Drogi PiotrMus
Niepotrzebnie się unosisz - opis snail2 ;-) dotyczący wcześniejszych doświadczeń uczestników miał charakter przykładowy a nie wyczerpujący, nie znajdziesz tam szczegółowych górskich CV żadnego z uczestników. Dla szczególnie zainteresowanych wszystkie dokonania Magdy są wymienione na jej stronie www.
Wątek generalnie dotyczy sposobu opisu wejść na Piki - wiadomość na wspinaniu, od której się zaczął była na tyle skromna, że można było odnieść wrażenie iż wejścia zostały dokonane przez Magdę samotnie, pomijając fakt współdziałania w dużej grupie, korzystania ze wspólnych namiotów, założonych poręczówek, wcześniejszego przetorowania trasy itp. jak również niefortunnego użycia słowa "pion". Te właśnie kwestie wyjaśniły oba "ślimaki", uczestnicy wyprawy.
Co do wątku "kobiecego" - tutaj także nie trafiłeś - grupa liczyła 9 osób w tym 3 kobiety.

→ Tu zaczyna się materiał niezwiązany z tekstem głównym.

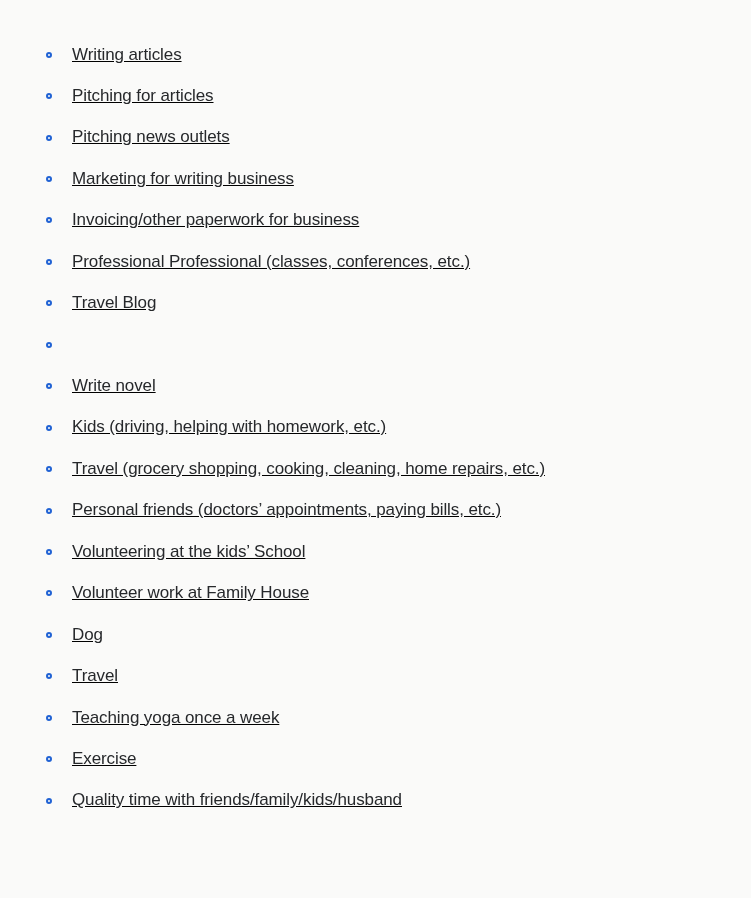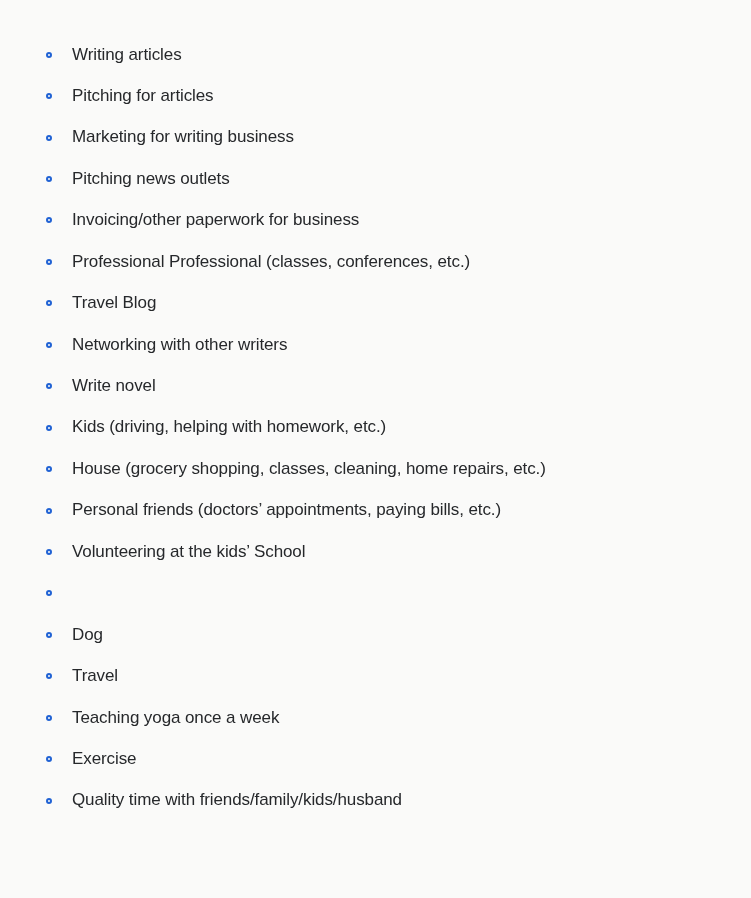"Writing articles" .doc-page { text-decoration: none -> underline }
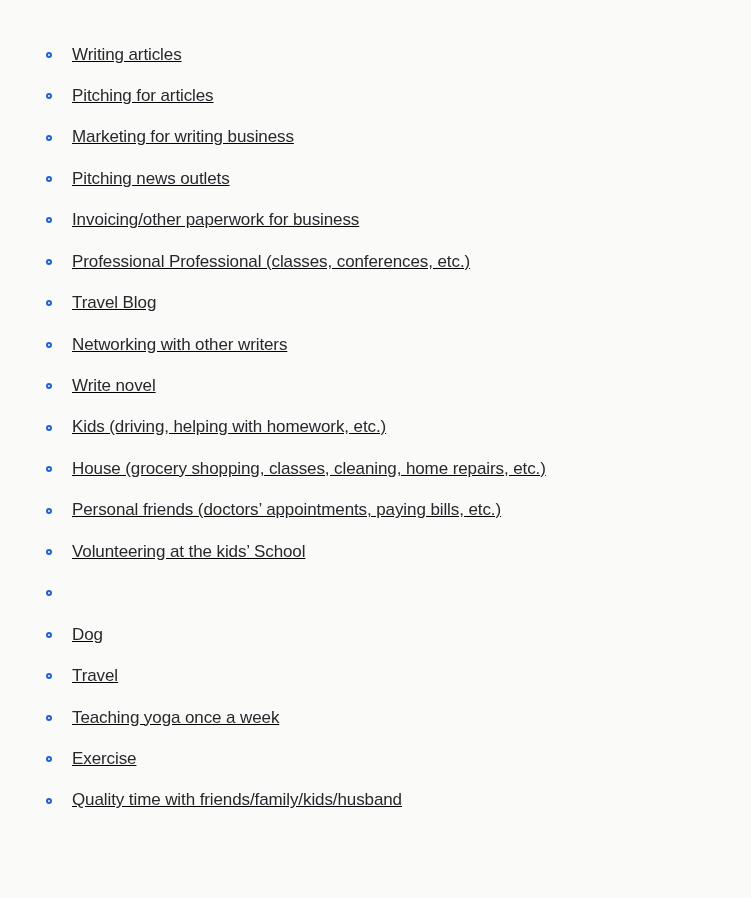"Marketing for writing business" li.task-item { order: before "Pitching news outlets" -> after "Pitching news outlets" }
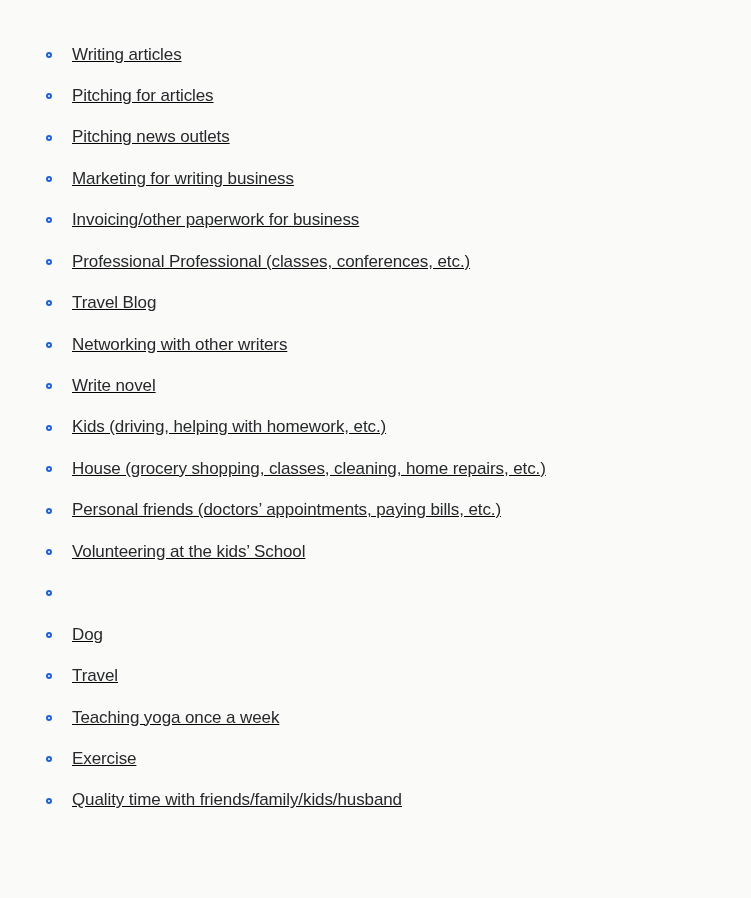"Networking with other writers" span.label { html: <span>Networking with other writers</span> -> none }
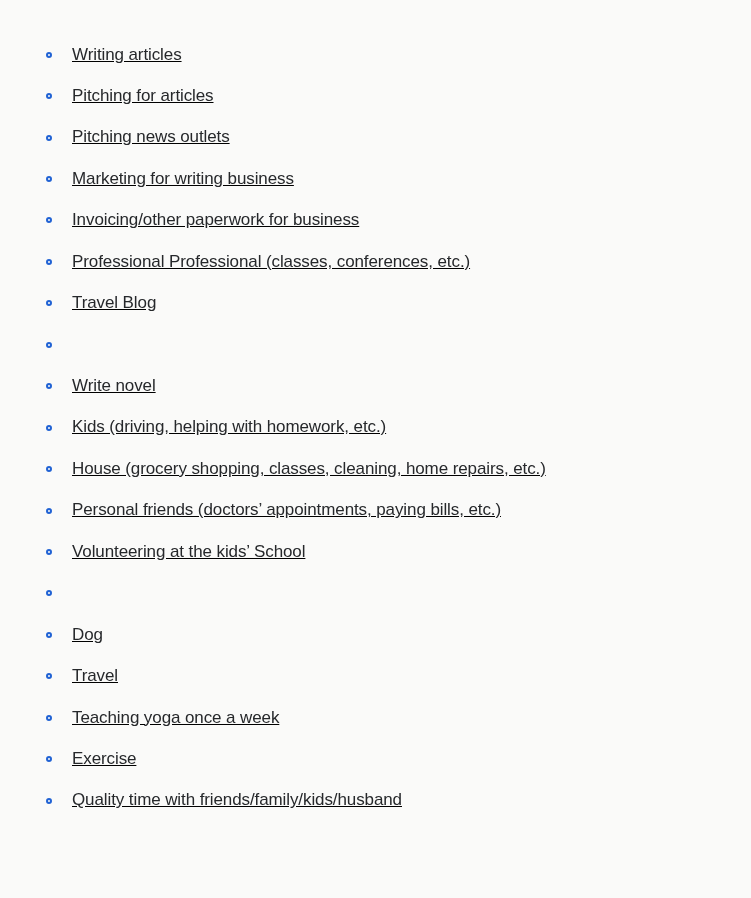"House (grocery shopping, classes," span.label { text: House (grocery shopping, classes -> Travel (grocery shopping, cooking }
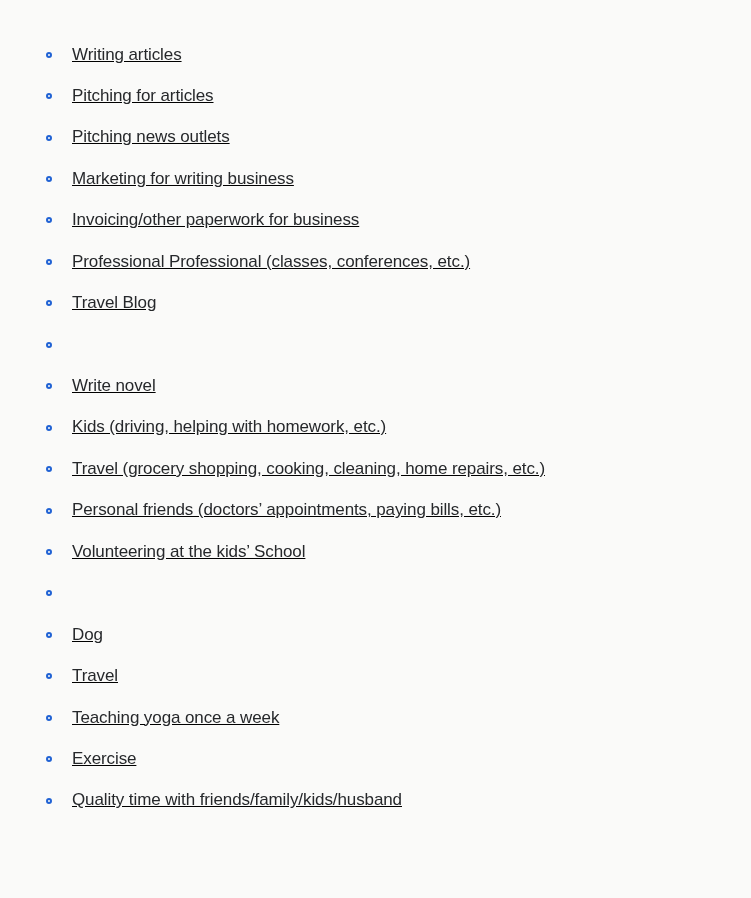"Volunteer work at Family House" span.label { html: none -> <span>Volunteer work at Family House</span> }
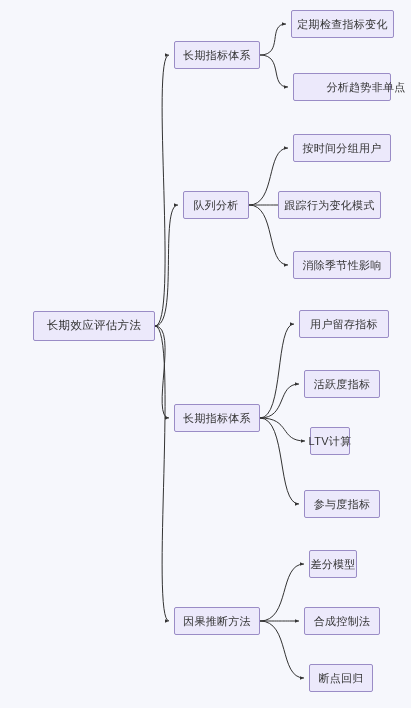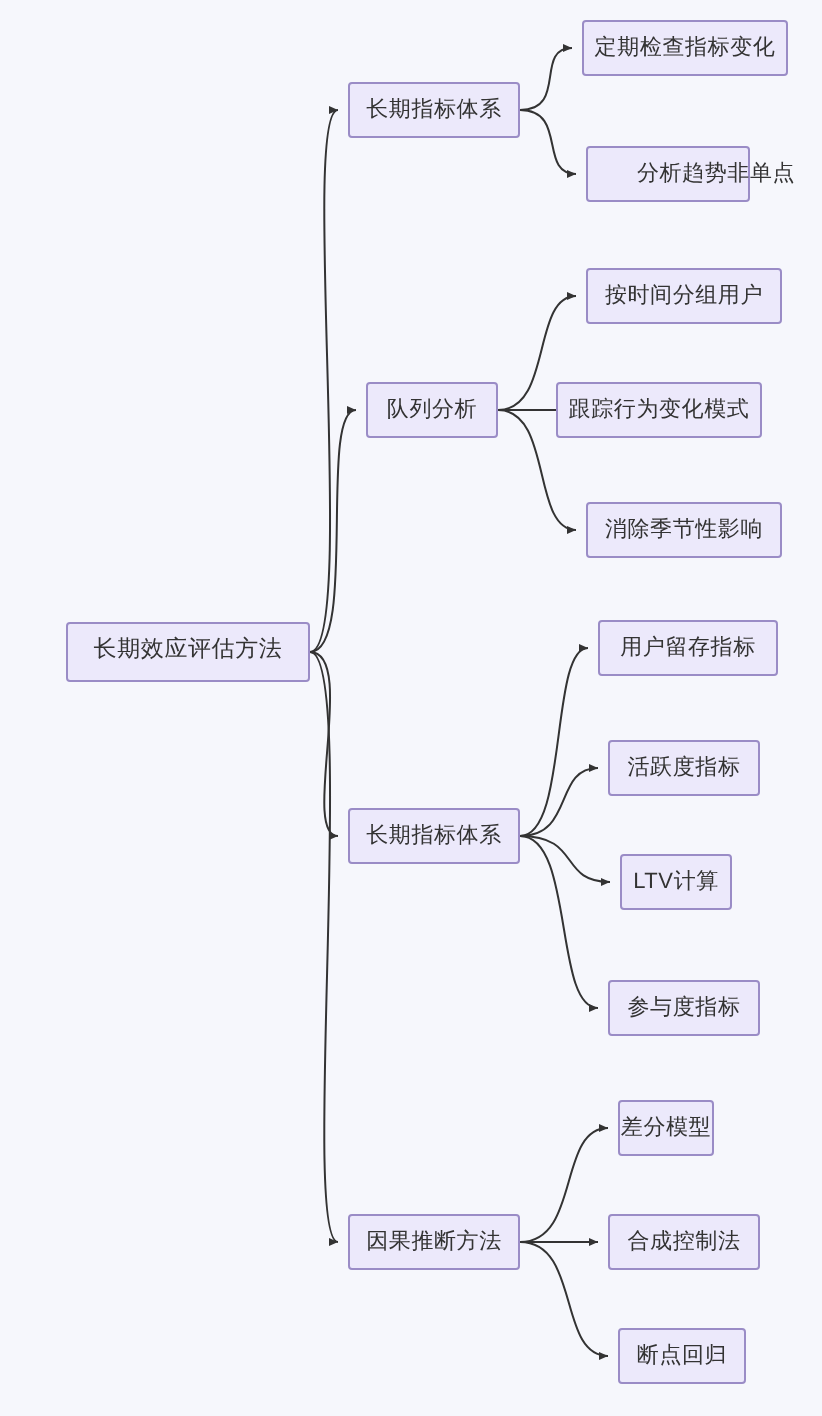"分析趋势非单点" div.node { width: 82px -> 98px }
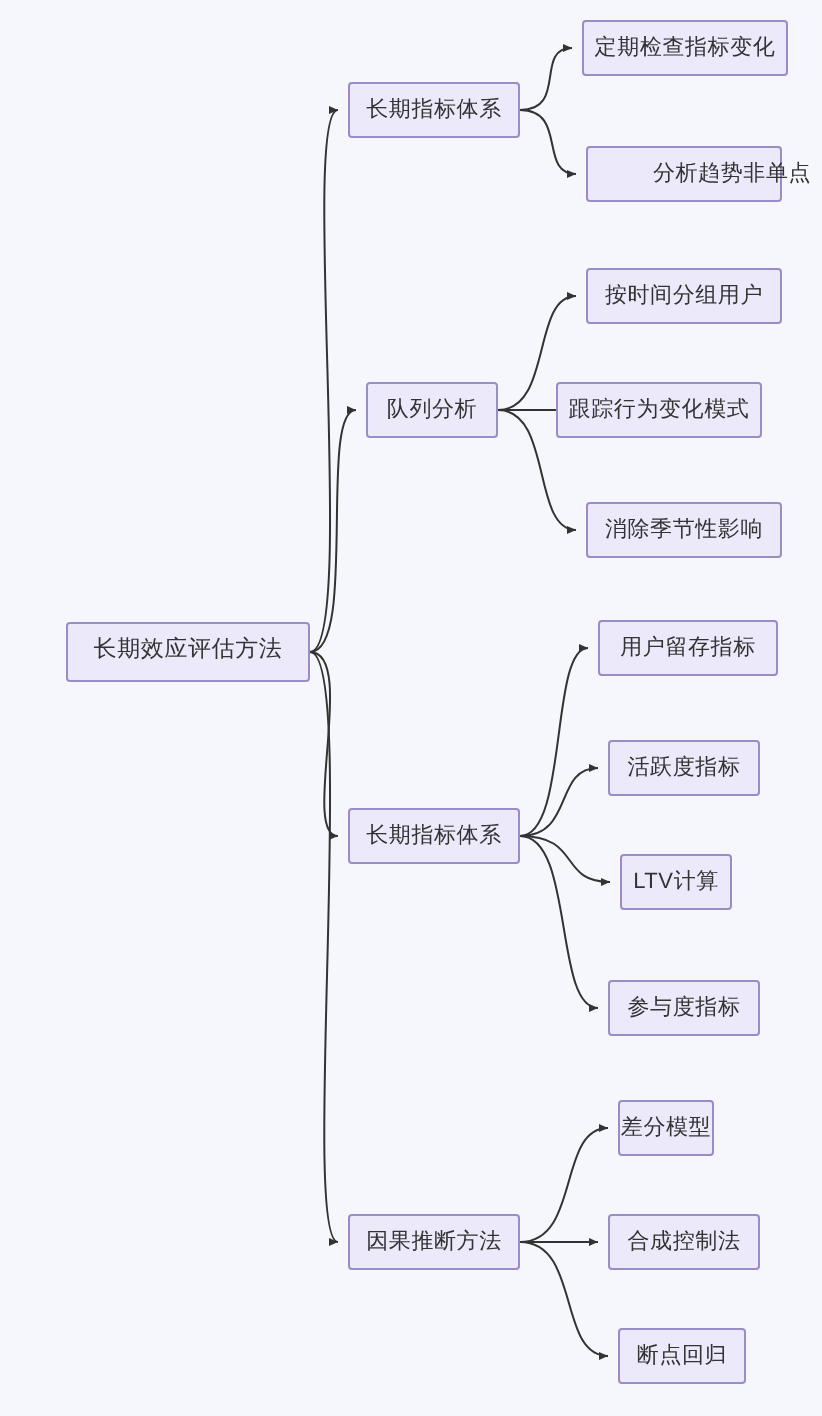"LTV计算" div.node { width: 56px -> 40px }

Na Korżeniewskiej de facto liczyła 11 osób w tym 4 kobiety (dwie osoby dołączyły się w trakcie) - żadna z działających w tym czasie na Pikach grup nie miała takiego odsetka pań w swoich szeregach. To chyba wystarczy za komentarz.
Dla zainteresowanych warszawscy uczestnicy wyprawy pokażą swoje slajdy we wtorek 11.09 około 19.30 w Połódniku Zero - ul Wilcza 25.